Modification records:
==================================================

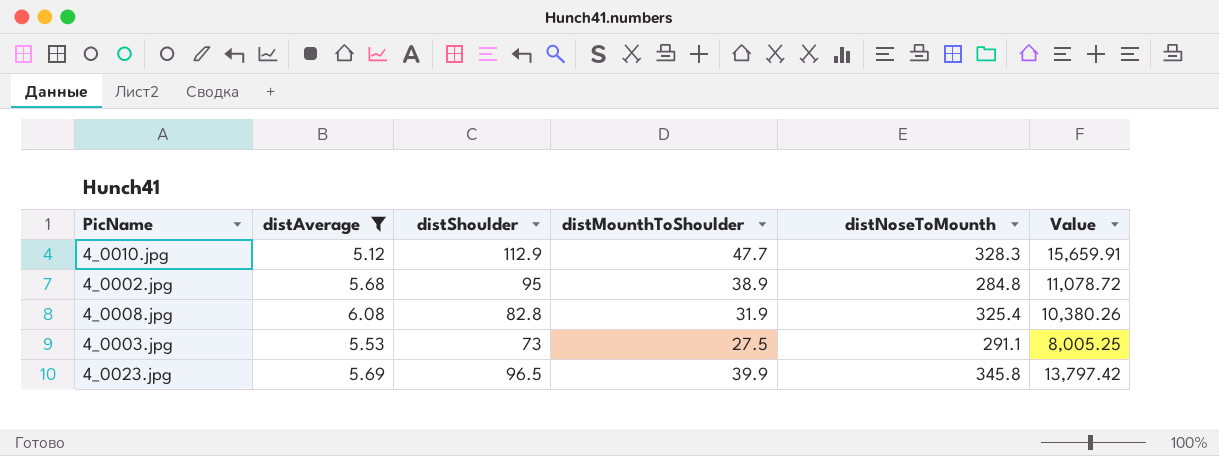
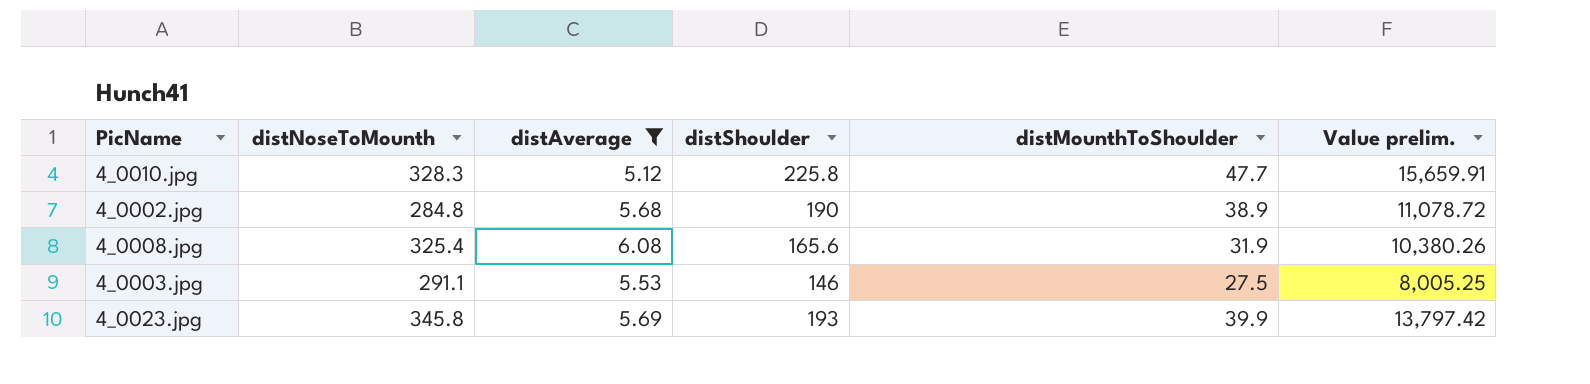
column distNoseToMounth | position: 5 -> 2
column name: Value -> Value prelim.
4_0010.jpg | distShoulder: 112.9 -> 225.8
4_0002.jpg | distShoulder: 95 -> 190
4_0008.jpg | distShoulder: 82.8 -> 165.6
4_0003.jpg | distShoulder: 73 -> 146
4_0023.jpg | distShoulder: 96.5 -> 193

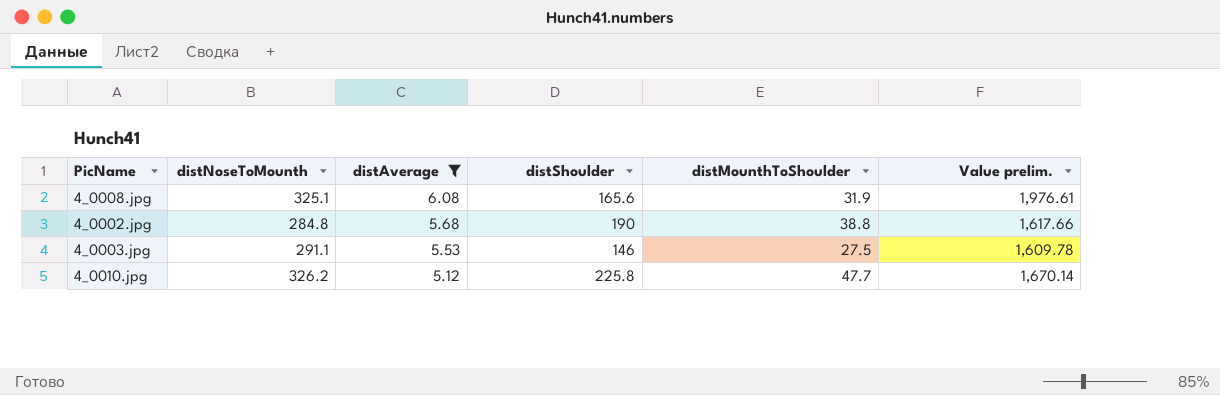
row order: none -> distAverage descending
column Value prelim. | formula: [distNoseToMounth] * [distMounthToShoulder] -> [distNoseToMounth] * [distAverage]
row 4_0023.jpg: 345.8 | 5.69 | 193 | 39.9 | 13,797.42 -> none
4_0008.jpg | distNoseToMounth: 325.4 -> 325.1
4_0002.jpg | distMounthToShoulder: 38.9 -> 38.8
4_0010.jpg | distNoseToMounth: 328.3 -> 326.2

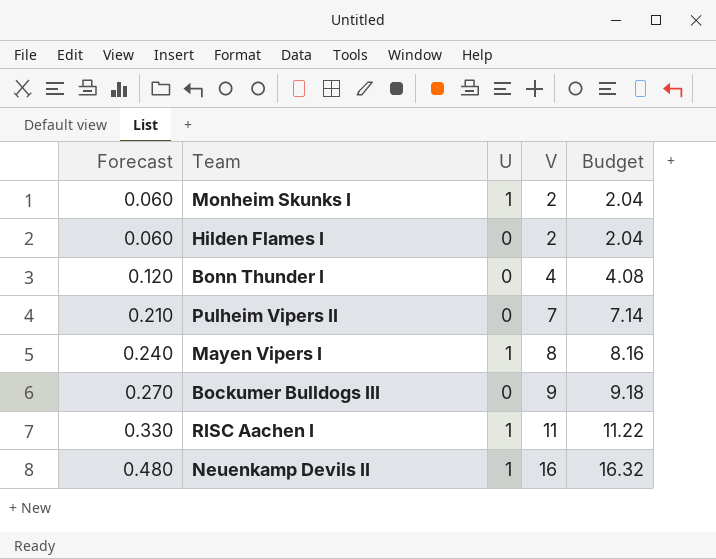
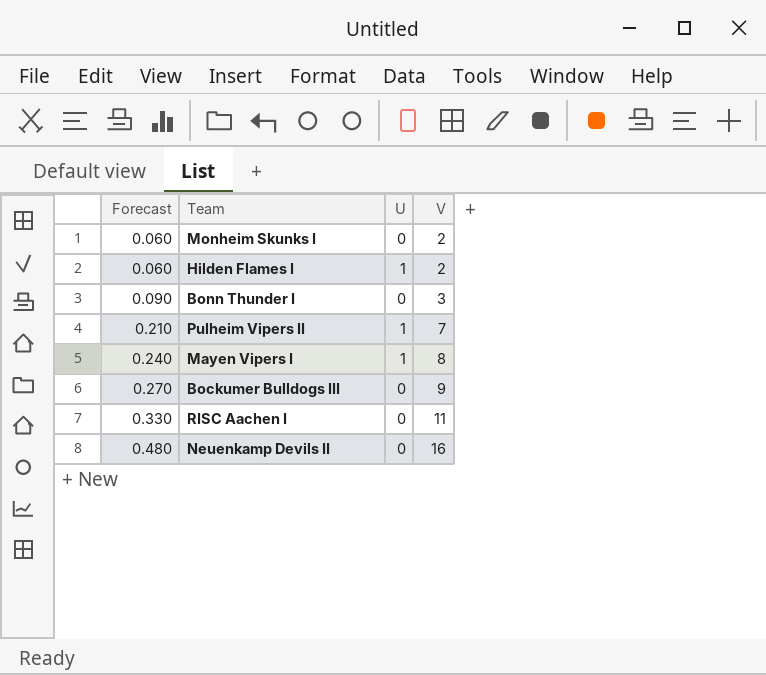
column Budget | formula: [V] * 1.02 -> none
Monheim Skunks I | U: 1 -> 0
Hilden Flames I | U: 0 -> 1
Bonn Thunder I | Forecast: 0.120 -> 0.090
Bonn Thunder I | V: 4 -> 3
Pulheim Vipers II | U: 0 -> 1
RISC Aachen I | U: 1 -> 0
Neuenkamp Devils II | U: 1 -> 0

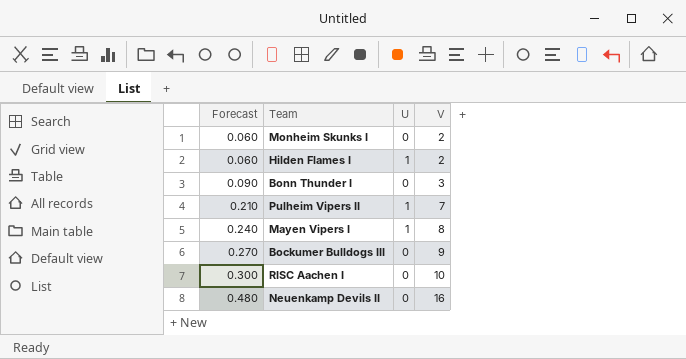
RISC Aachen I | Forecast: 0.330 -> 0.300
RISC Aachen I | V: 11 -> 10

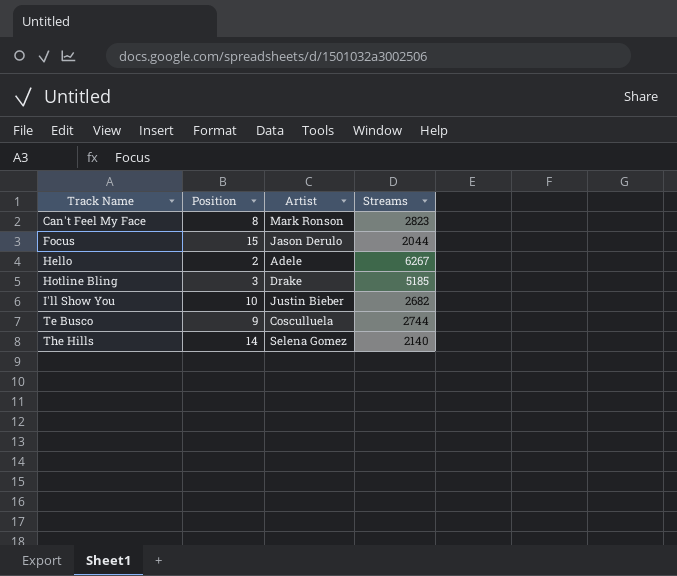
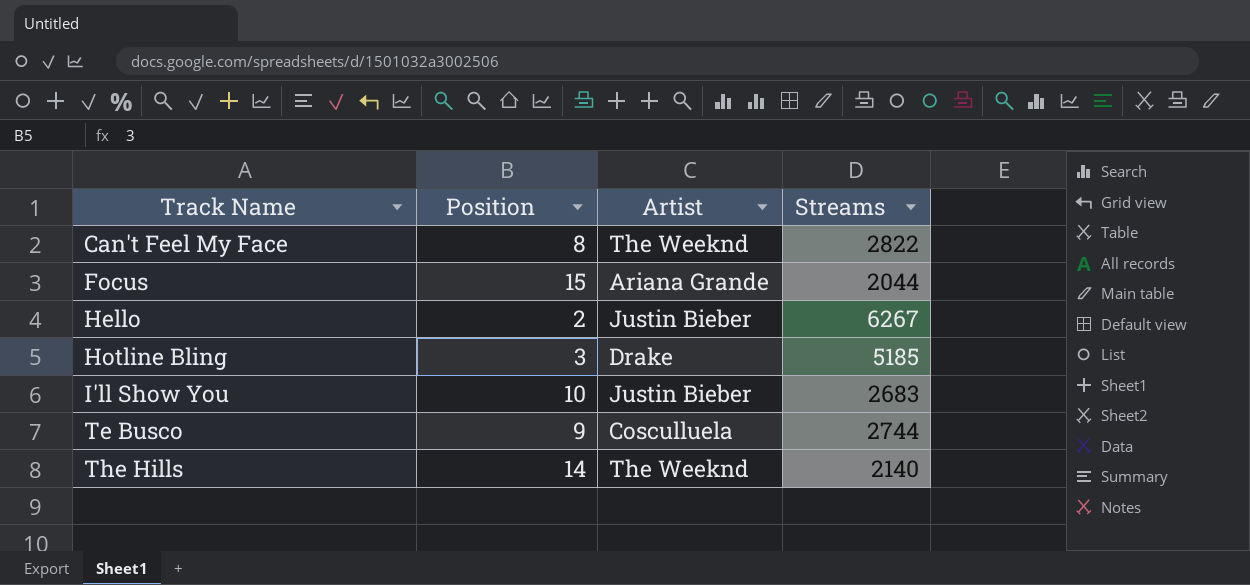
Can't Feel My Face | Artist: Mark Ronson -> The Weeknd
Can't Feel My Face | Streams: 2823 -> 2822
Focus | Artist: Jason Derulo -> Ariana Grande
Hello | Artist: Adele -> Justin Bieber
I'll Show You | Streams: 2682 -> 2683
The Hills | Artist: Selena Gomez -> The Weeknd

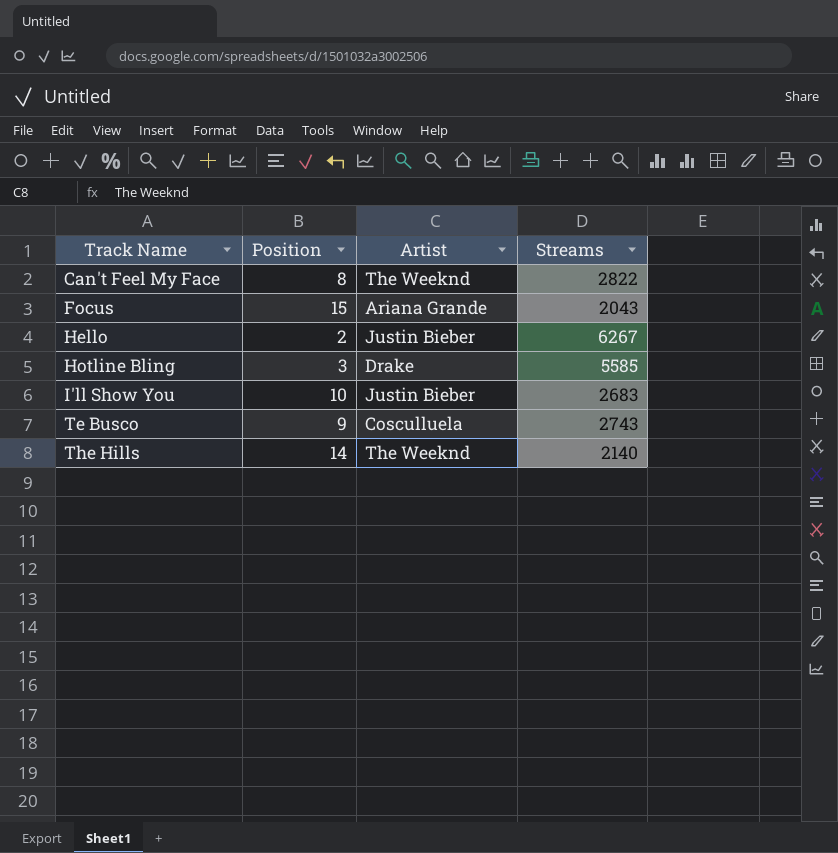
Focus | Streams: 2044 -> 2043
Hotline Bling | Streams: 5185 -> 5585
Te Busco | Streams: 2744 -> 2743

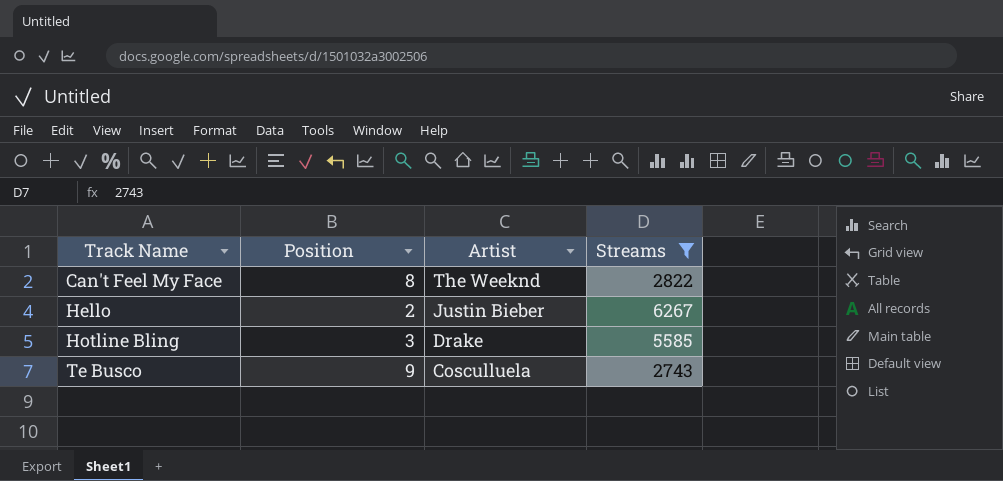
filter: none -> Streams >= 2743

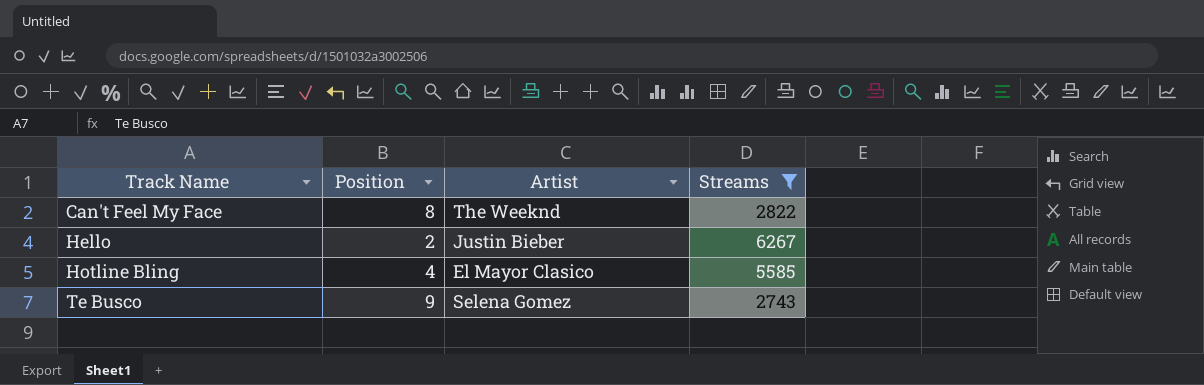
Hotline Bling | Position: 3 -> 4
Hotline Bling | Artist: Drake -> El Mayor Clasico
Te Busco | Artist: Cosculluela -> Selena Gomez

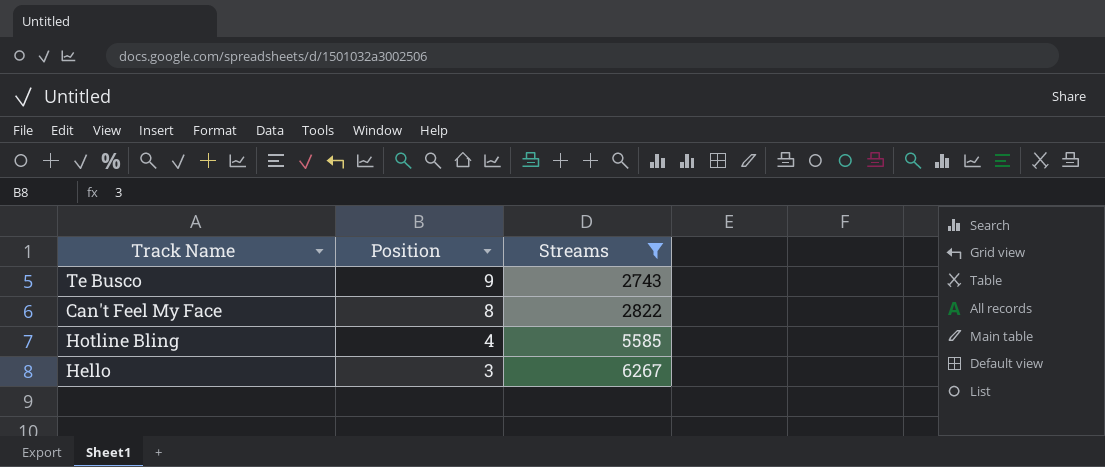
row order: Track Name ascending -> Position descending
column Artist | position: 3 -> none
Hello | Position: 2 -> 3

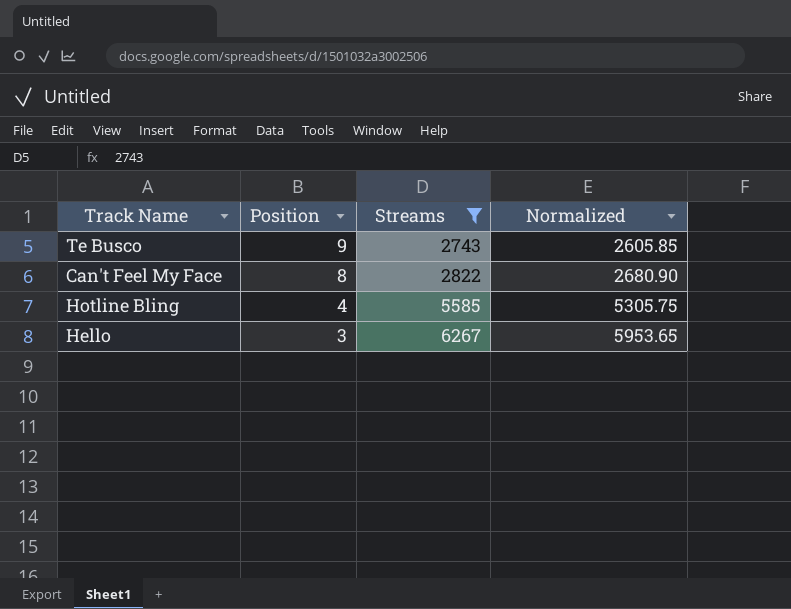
column Normalized | formula: none -> [Streams] * 0.95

==================================================

Which lines of the data contain "descending"? Copy them all.

row order: none -> distAverage descending
row order: Track Name ascending -> Position descending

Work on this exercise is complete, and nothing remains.